Plug-in hybrid electric vehicles (PHEVs) have emerged as a promising technology that uses electricity to displace petroleum consumption in the vehicle fleet. This paper presents a comparison of the costs (vehicle purchase costs and energy costs) and benefits (reduced petroleum consumption) of PHEVs relative to hybrid electric and conventional vehicles. A detailed simulation model is used to predict petroleum reductions and costs of PHEV designs compared to a baseline midsize sedan. The analysis finds that petroleum reductions exceeding 45% per vehicle can be achieved by PHEVs equipped with 20 mi (32 km) or more of energy storage. However, the long-term incremental costs of these vehicles are projected to exceed US$8,000. A simple economic analysis is used to show that high petroleum prices and low battery costs are needed to make a compelling business case for PHEVs in the absence of other incentives. However, the large petroleum reduction potential of PHEVs provides strong justification for governmental support to accelerate the deployment of PHEV technology.

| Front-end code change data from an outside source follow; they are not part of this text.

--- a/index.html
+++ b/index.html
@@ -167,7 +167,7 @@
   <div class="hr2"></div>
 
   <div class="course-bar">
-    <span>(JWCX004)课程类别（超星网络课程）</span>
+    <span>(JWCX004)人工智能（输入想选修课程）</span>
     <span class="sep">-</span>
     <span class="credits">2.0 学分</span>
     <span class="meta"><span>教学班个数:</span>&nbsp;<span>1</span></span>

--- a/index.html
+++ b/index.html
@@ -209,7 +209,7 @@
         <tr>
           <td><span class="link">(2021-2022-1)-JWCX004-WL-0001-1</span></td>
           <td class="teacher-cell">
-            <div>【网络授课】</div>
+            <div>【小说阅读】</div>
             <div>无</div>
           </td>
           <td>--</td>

Keywords: Plug-In Hybrid; Hybrid Electric Vehicles; Battery; Modeling; Simulation; Energy Security Plug-In Hybrid; Hybrid Electric Vehicles; Battery; Modeling; Simulation; Energy Security
This is an open access article distributed under the Creative Commons Attribution License which permits unrestricted use, distribution, and reproduction in any medium, provided the original work is properly cited (CC BY 4.0).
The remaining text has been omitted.